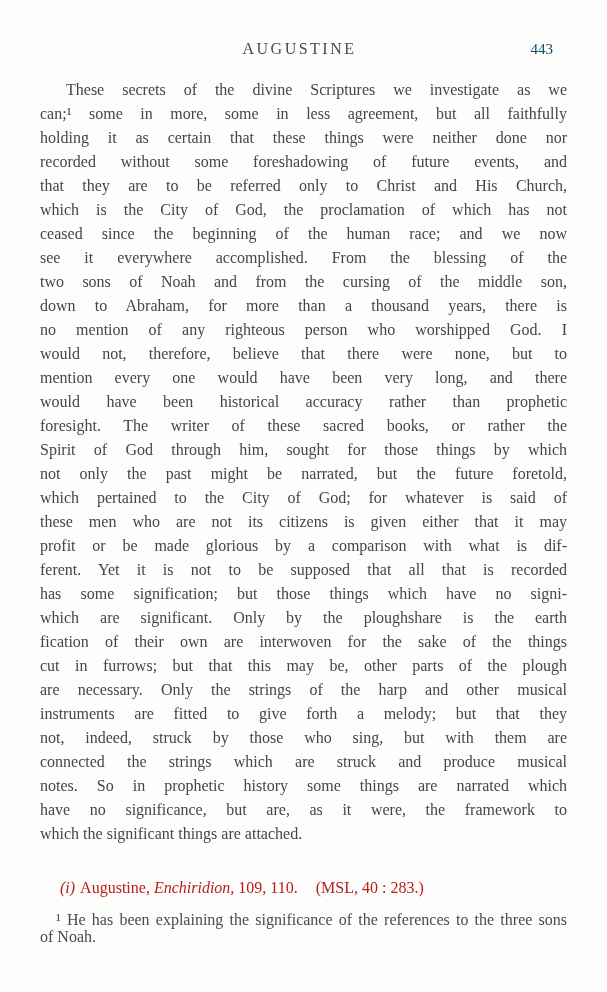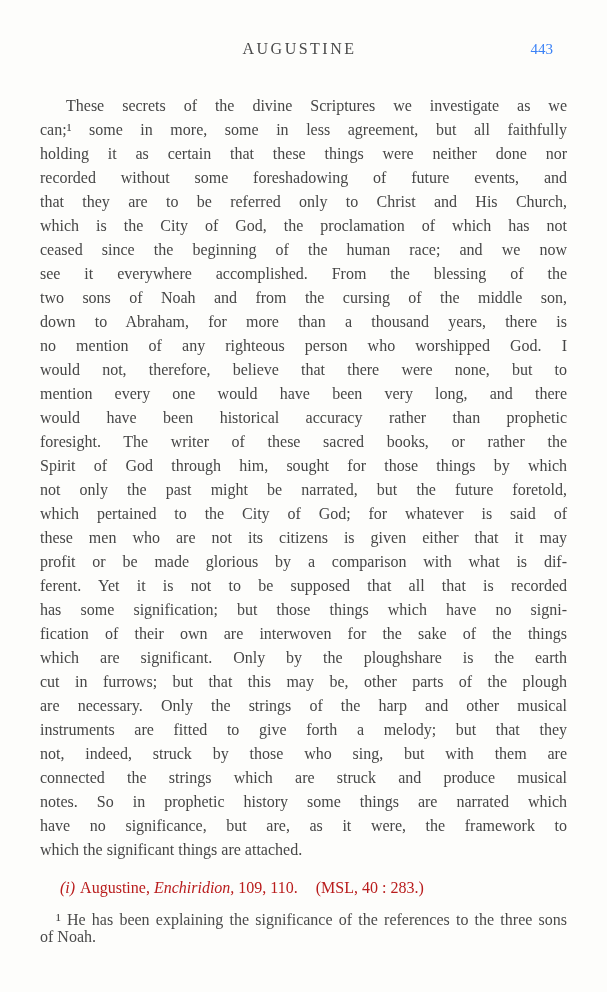"443" .page-num { color: #3b82f6 -> #0c4a6e }
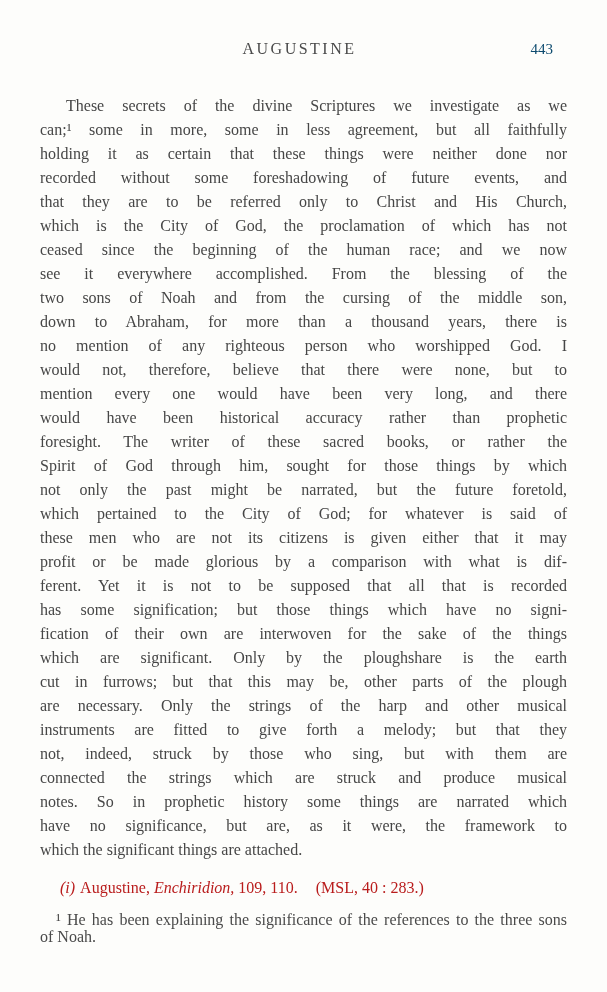"These secrets of the divine" .body-text { margin-top: 16px -> none }
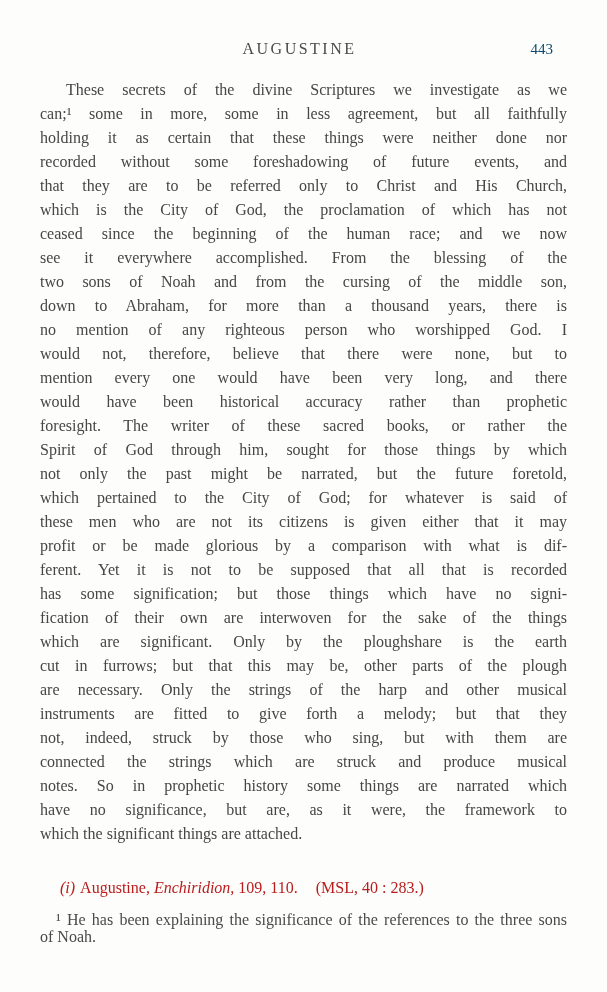"fication of their own are" div.line { order: before "which are significant. Only by" -> after "which are significant. Only by" }
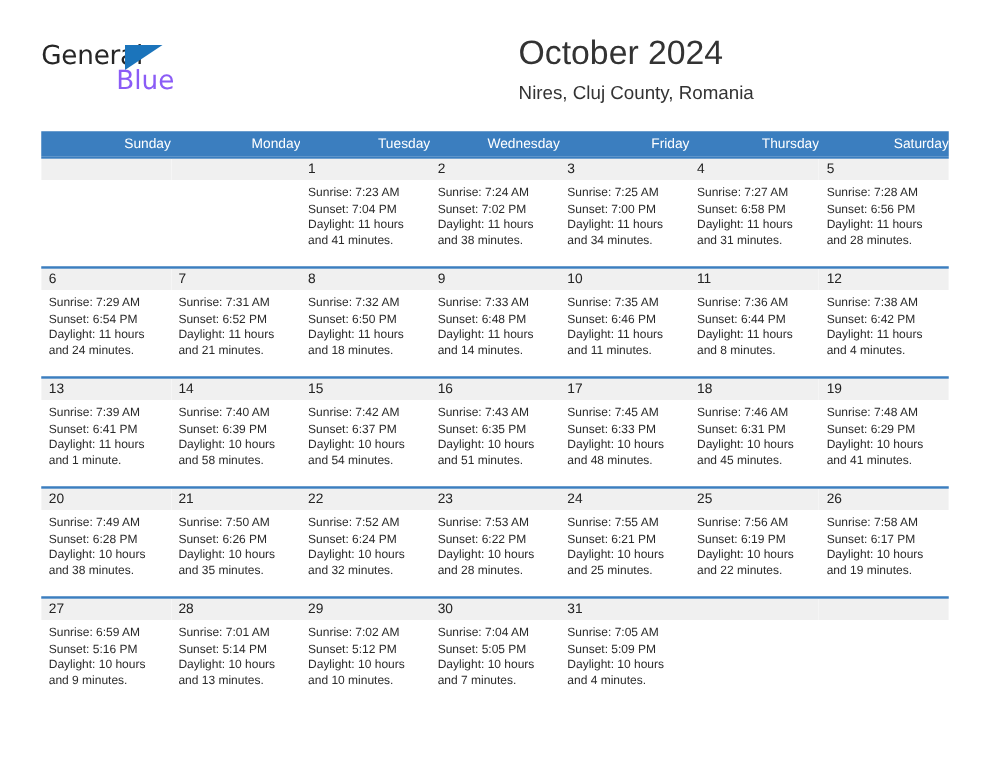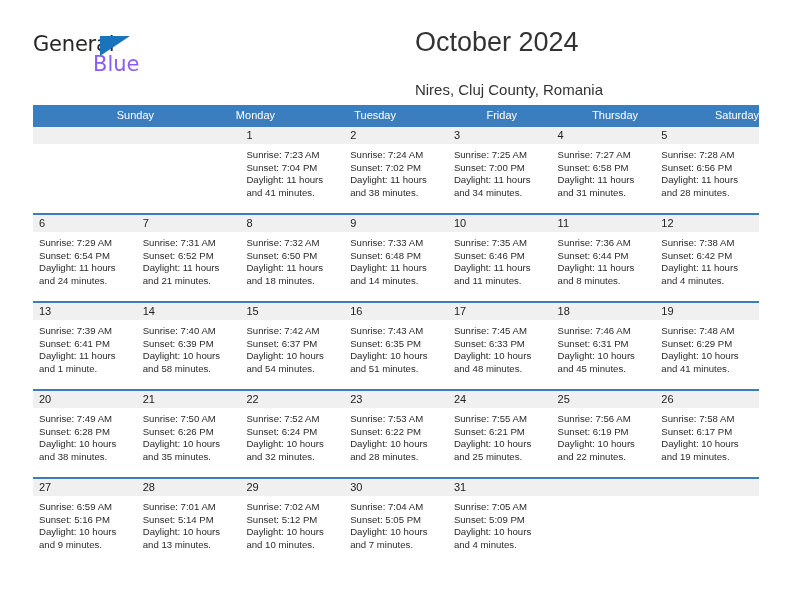"Nires, Cluj County, Romania" .cal-subtitle { margin-top: 24px -> 9px }
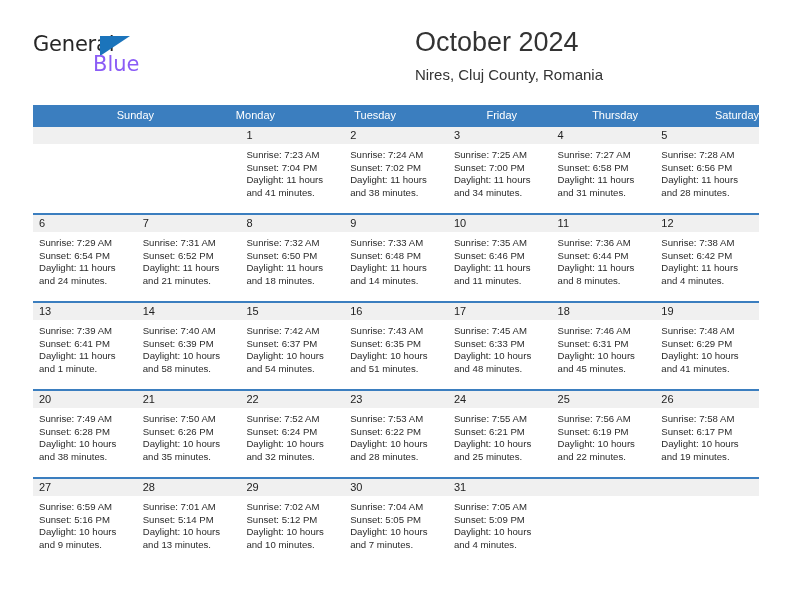"Wednesday" div.weekday { html: none -> <div>Wednesday</div> }
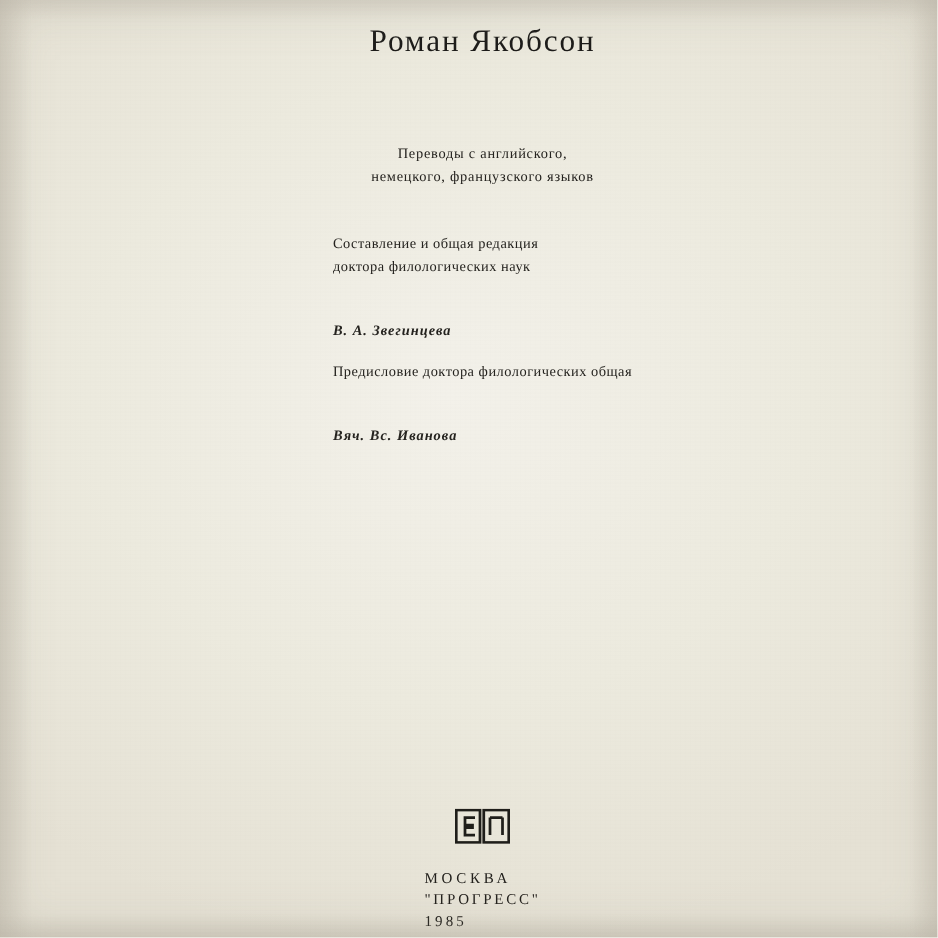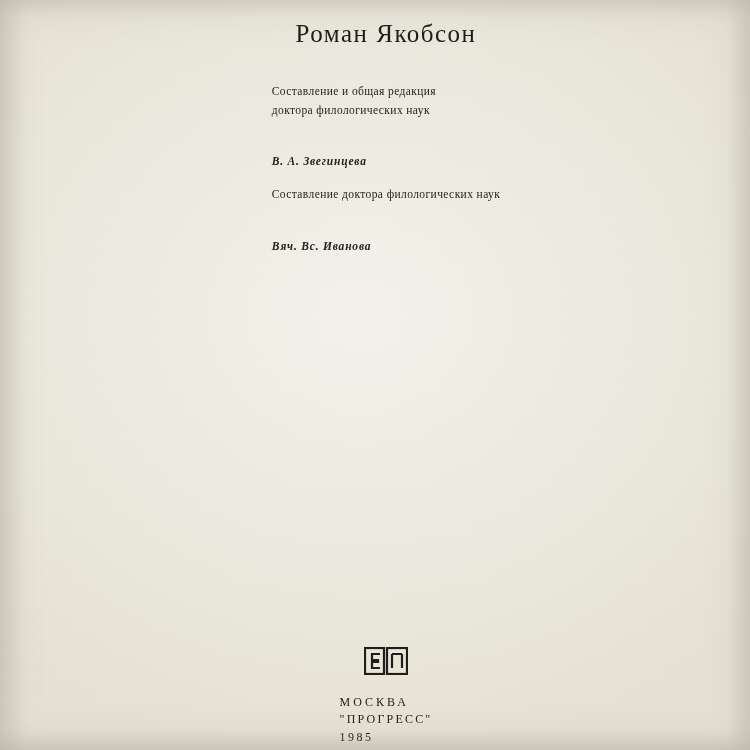"Переводы с английского," div.translations { html: none -> <div> <div>Переводы с английского,</div> <div>немецкого, французского языков</div> </div> }
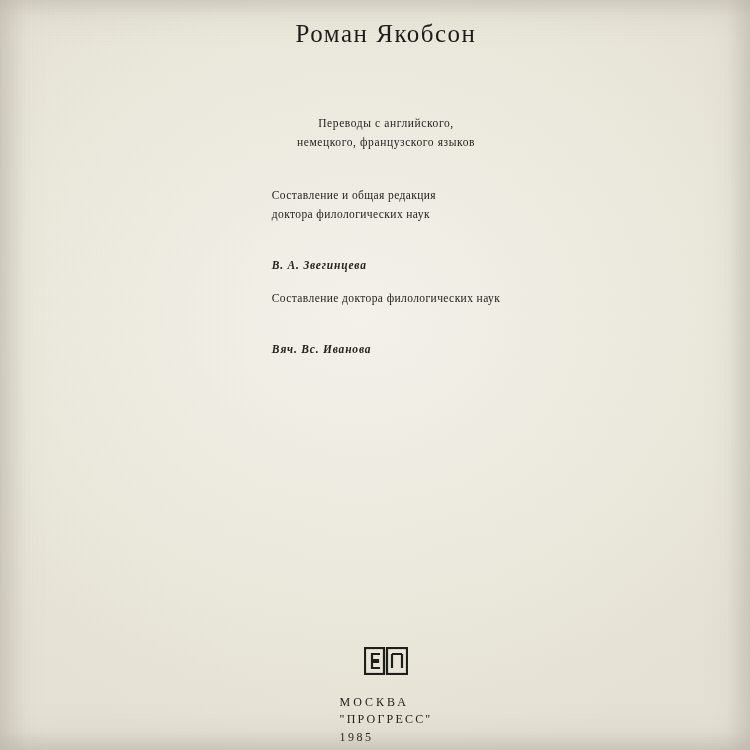"Составление доктора филологических наук" div.block2 { text: Составление доктора филологических наук -> Предисловие доктора филологических общая }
+-------+
Copy every line above word for word and exclude the pictures.

### TASK SOLUTION
"443" .page-num { color: #3b82f6 -> #0c4a6e }
"These secrets of the divine" .body-text { margin-top: 16px -> none }
"fication of their own are" div.line { order: before "which are significant. Only by" -> after "which are significant. Only by" }
"Nires, Cluj County, Romania" .cal-subtitle { margin-top: 24px -> 9px }
"Wednesday" div.weekday { html: none -> <div>Wednesday</div> }
"Переводы с английского," div.translations { html: none -> <div> <div>Переводы с английского,</div> <div>немецкого, французского языков</div> </div> }
"Составление доктора филологических наук" div.block2 { text: Составление доктора филологических наук -> Предисловие доктора филологических общая }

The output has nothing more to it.